Work order:
Please check every line of the listing for "color" and copy each line where it is found.
Data shown below:
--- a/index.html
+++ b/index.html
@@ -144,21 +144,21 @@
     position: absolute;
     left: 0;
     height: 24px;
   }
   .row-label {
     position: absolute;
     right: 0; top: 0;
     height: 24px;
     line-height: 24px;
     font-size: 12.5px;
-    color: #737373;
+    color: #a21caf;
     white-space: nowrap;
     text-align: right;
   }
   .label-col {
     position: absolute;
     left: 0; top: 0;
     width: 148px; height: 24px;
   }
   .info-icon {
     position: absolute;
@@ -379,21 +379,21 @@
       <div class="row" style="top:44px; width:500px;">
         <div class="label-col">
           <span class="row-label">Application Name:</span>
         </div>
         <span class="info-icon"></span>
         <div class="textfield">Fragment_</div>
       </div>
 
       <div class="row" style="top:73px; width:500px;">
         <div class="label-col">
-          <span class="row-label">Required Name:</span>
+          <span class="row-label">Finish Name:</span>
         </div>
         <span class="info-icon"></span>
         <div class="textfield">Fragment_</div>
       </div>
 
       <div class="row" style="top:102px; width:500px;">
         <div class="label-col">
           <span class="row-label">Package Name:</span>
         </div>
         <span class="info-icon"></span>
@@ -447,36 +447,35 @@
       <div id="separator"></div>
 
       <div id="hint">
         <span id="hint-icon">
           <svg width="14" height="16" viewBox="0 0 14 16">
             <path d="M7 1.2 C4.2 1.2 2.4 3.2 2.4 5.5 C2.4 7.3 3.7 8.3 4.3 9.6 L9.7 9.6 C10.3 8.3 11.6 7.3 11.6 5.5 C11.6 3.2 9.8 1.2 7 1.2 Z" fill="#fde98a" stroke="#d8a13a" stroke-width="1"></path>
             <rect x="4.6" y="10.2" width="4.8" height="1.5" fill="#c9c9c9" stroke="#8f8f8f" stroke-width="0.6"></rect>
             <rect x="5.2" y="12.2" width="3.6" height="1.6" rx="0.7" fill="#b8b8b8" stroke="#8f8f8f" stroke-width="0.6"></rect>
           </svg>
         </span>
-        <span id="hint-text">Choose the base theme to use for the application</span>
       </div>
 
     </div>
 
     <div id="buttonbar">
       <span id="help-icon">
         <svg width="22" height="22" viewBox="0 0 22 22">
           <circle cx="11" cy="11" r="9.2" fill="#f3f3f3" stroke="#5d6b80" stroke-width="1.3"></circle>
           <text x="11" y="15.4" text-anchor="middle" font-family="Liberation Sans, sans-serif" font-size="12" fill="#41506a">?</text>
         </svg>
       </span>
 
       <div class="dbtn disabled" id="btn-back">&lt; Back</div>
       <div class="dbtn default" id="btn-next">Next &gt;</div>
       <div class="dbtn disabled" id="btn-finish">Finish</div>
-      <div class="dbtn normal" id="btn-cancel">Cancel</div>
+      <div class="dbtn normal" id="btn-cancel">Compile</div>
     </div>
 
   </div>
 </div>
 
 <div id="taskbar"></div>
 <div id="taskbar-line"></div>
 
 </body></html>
End of Data shown.
Data shown below:
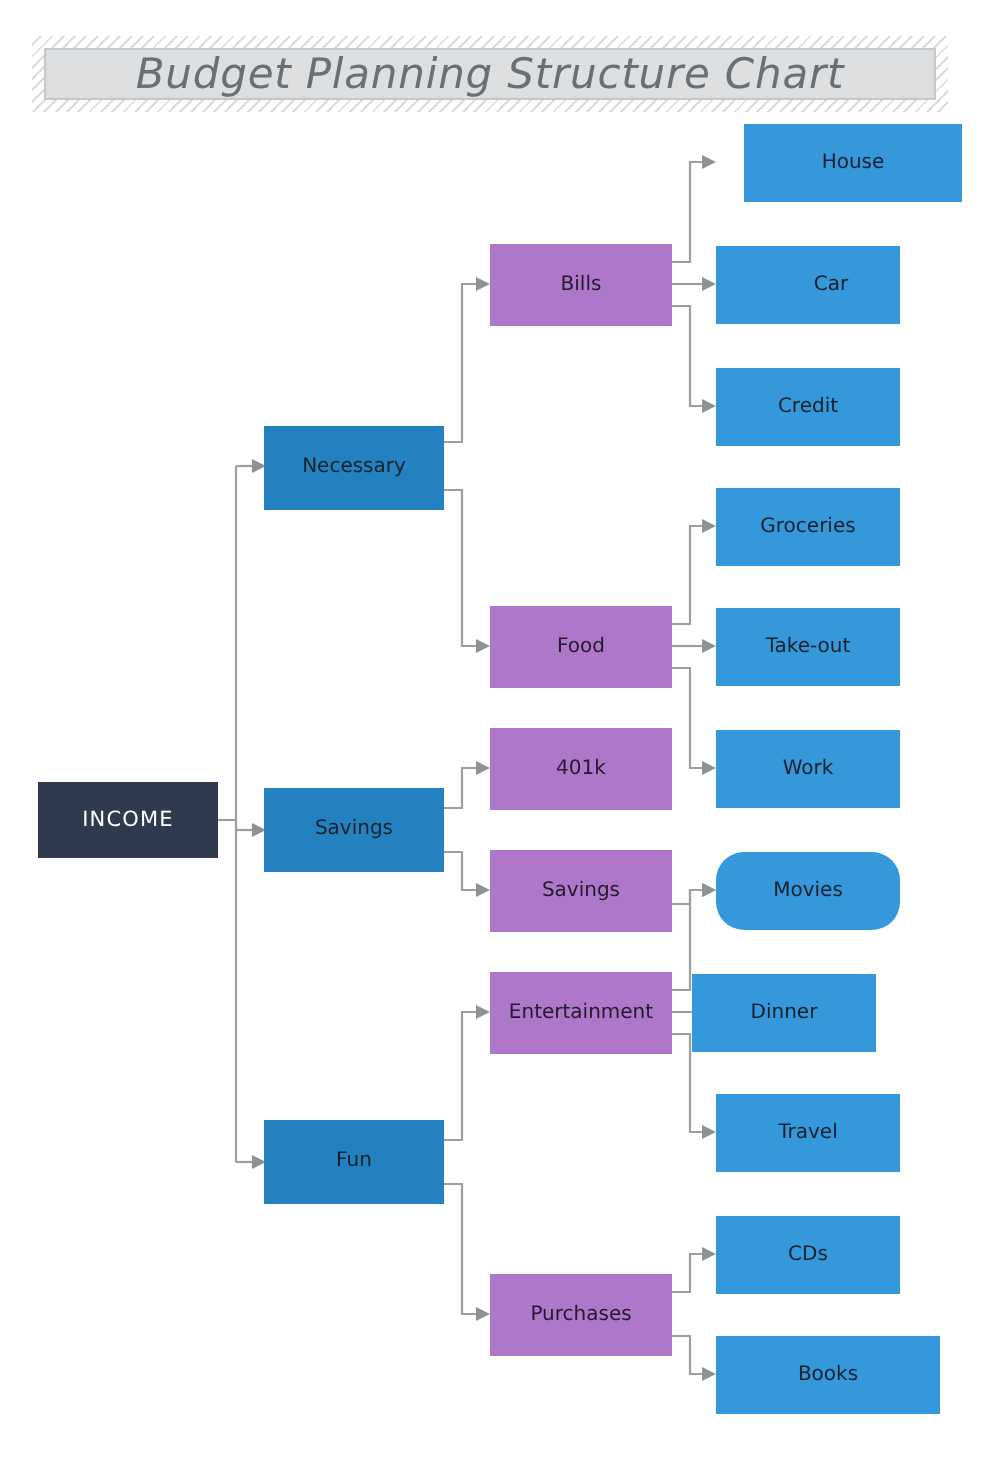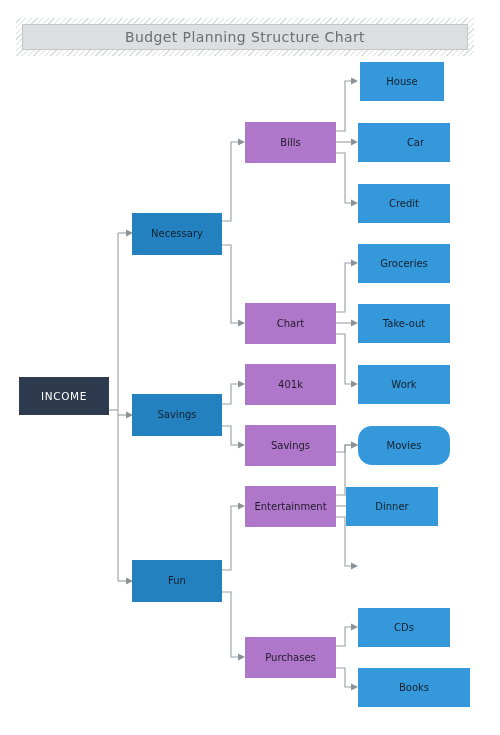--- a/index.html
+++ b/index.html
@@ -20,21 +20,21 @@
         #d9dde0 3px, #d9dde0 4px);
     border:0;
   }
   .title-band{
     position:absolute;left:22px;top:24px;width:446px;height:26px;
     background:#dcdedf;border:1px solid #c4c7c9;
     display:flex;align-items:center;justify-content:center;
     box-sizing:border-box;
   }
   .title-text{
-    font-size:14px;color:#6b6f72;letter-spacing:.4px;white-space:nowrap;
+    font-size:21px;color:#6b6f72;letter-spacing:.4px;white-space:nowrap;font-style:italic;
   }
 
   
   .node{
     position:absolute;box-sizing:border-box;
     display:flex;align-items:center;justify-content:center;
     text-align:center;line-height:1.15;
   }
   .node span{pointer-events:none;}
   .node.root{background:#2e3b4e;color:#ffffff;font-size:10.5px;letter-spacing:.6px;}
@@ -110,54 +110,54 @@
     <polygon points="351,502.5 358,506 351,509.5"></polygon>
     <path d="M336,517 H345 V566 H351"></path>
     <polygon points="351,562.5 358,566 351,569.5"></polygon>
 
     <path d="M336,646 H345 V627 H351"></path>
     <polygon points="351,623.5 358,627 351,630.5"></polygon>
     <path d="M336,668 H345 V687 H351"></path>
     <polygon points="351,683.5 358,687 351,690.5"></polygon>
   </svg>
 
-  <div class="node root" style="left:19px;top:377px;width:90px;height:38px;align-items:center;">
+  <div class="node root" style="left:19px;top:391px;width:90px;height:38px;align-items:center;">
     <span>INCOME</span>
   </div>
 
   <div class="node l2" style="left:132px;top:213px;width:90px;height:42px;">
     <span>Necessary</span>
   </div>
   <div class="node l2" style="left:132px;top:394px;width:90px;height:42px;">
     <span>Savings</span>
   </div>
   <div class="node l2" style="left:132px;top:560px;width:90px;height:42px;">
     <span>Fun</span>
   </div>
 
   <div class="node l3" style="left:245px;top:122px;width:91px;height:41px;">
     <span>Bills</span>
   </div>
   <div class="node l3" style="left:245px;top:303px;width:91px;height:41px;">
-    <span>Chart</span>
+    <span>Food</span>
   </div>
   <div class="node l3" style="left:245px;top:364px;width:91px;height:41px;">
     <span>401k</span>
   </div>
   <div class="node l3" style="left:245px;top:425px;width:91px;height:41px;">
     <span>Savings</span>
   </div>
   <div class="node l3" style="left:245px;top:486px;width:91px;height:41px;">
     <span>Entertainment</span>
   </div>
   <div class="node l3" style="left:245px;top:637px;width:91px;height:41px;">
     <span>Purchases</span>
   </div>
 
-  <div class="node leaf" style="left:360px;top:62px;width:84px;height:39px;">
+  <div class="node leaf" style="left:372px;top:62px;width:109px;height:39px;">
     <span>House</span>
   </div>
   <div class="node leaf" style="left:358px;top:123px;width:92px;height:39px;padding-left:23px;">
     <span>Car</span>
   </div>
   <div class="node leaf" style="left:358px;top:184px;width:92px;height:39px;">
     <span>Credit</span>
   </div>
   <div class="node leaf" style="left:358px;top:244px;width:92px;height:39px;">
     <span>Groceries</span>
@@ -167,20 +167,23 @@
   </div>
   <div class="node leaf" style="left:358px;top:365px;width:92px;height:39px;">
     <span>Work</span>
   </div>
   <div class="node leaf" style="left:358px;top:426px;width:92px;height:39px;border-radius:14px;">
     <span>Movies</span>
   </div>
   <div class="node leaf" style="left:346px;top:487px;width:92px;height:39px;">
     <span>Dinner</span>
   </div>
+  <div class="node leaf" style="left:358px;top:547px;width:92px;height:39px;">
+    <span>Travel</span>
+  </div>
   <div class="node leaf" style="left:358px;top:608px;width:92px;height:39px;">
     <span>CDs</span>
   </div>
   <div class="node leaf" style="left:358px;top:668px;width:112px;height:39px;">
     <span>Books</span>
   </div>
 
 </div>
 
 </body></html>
End of Data shown.
Data shown below:
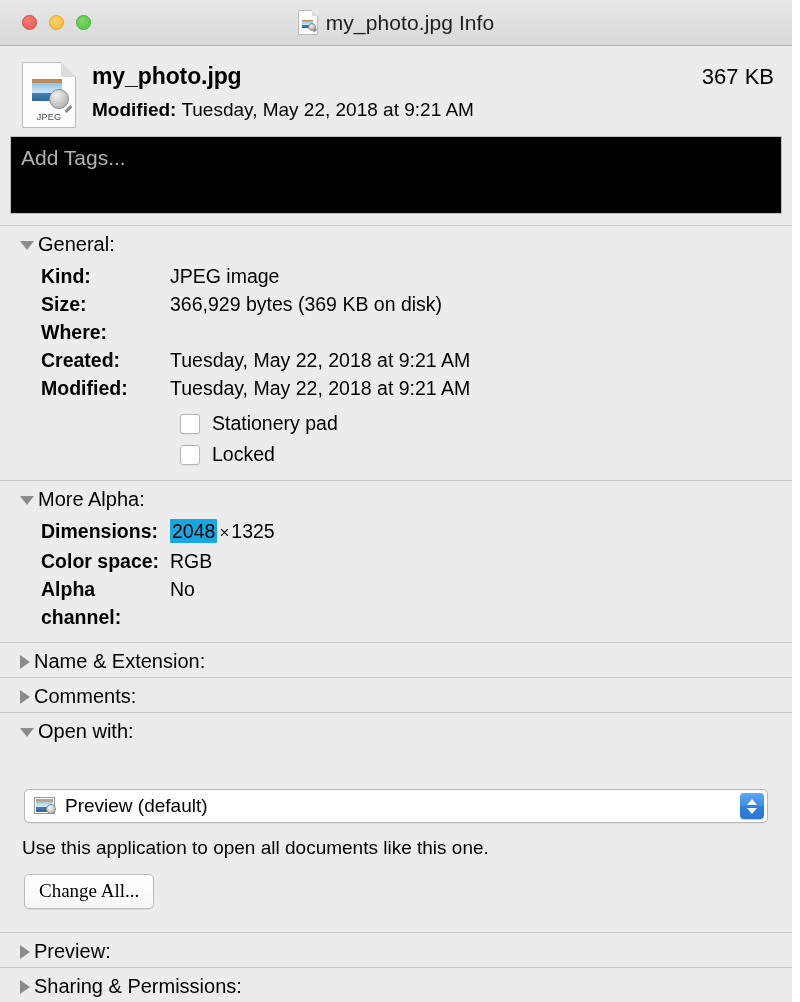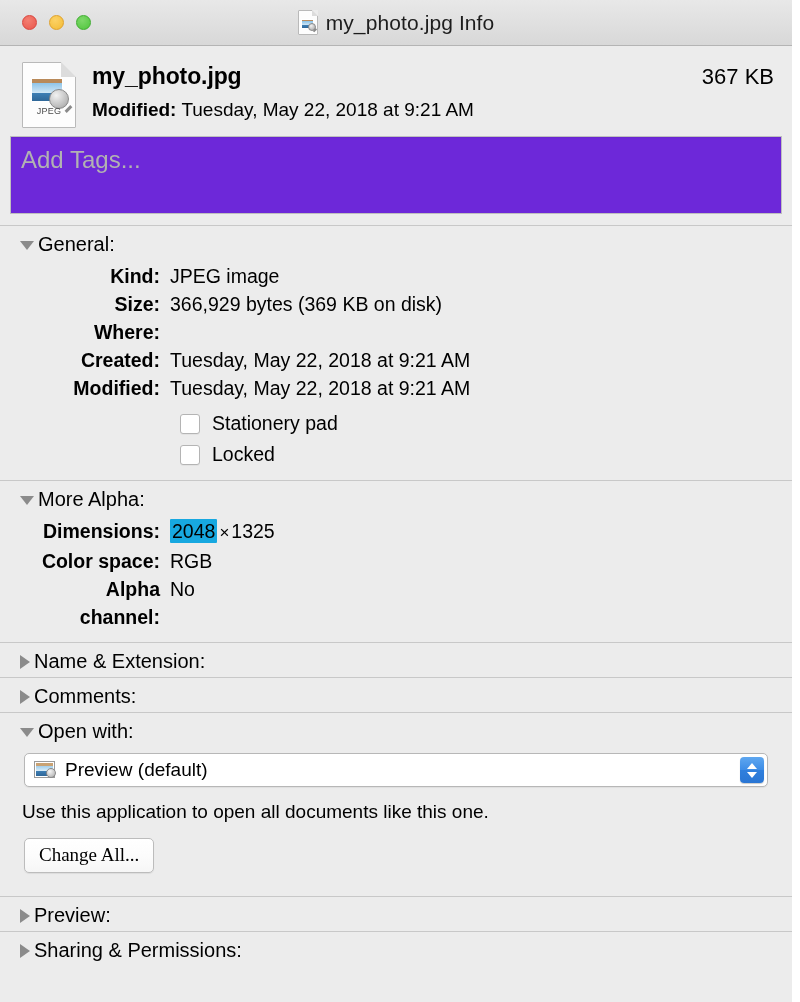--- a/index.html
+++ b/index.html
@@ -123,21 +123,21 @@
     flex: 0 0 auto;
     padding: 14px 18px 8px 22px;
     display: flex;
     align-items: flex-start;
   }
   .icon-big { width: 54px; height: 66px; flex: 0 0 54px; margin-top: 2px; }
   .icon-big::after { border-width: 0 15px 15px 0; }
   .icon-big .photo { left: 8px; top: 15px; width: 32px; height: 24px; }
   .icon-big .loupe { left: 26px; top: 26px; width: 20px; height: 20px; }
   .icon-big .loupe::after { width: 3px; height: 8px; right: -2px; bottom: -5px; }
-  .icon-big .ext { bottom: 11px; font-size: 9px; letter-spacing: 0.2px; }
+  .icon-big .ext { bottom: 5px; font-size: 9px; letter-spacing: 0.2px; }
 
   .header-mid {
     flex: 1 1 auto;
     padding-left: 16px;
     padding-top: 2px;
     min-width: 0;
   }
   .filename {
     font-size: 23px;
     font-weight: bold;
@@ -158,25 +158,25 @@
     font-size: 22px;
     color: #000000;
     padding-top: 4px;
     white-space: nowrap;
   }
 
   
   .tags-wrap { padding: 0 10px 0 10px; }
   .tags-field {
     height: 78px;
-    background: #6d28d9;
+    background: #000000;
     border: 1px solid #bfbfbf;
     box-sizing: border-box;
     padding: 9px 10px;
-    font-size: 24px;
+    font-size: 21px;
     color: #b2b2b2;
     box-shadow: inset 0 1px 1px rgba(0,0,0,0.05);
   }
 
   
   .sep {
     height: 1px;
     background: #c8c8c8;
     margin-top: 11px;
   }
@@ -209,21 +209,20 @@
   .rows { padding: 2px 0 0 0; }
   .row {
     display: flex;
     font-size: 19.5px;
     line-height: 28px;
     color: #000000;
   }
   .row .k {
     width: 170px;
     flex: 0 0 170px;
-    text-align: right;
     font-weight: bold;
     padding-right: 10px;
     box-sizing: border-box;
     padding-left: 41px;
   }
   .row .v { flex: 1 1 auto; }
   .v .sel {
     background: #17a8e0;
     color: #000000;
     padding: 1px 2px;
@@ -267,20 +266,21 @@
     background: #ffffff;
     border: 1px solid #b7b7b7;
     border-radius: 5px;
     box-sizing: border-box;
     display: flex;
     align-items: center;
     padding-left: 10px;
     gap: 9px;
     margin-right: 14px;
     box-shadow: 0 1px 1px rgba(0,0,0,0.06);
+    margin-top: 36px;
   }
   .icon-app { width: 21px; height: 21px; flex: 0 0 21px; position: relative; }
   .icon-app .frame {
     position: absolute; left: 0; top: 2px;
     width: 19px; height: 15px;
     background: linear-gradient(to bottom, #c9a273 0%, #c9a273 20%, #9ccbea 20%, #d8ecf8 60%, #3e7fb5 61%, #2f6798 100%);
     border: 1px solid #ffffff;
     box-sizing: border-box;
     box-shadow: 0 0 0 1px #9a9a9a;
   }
End of Data shown.
Output of the exercise:
-    color: #737373;
+    color: #a21caf;
-    font-size:14px;color:#6b6f72;letter-spacing:.4px;white-space:nowrap;
+    font-size:21px;color:#6b6f72;letter-spacing:.4px;white-space:nowrap;font-style:italic;
   .node.root{background:#2e3b4e;color:#ffffff;font-size:10.5px;letter-spacing:.6px;}
     color: #000000;
     color: #b2b2b2;
     color: #000000;
     color: #000000;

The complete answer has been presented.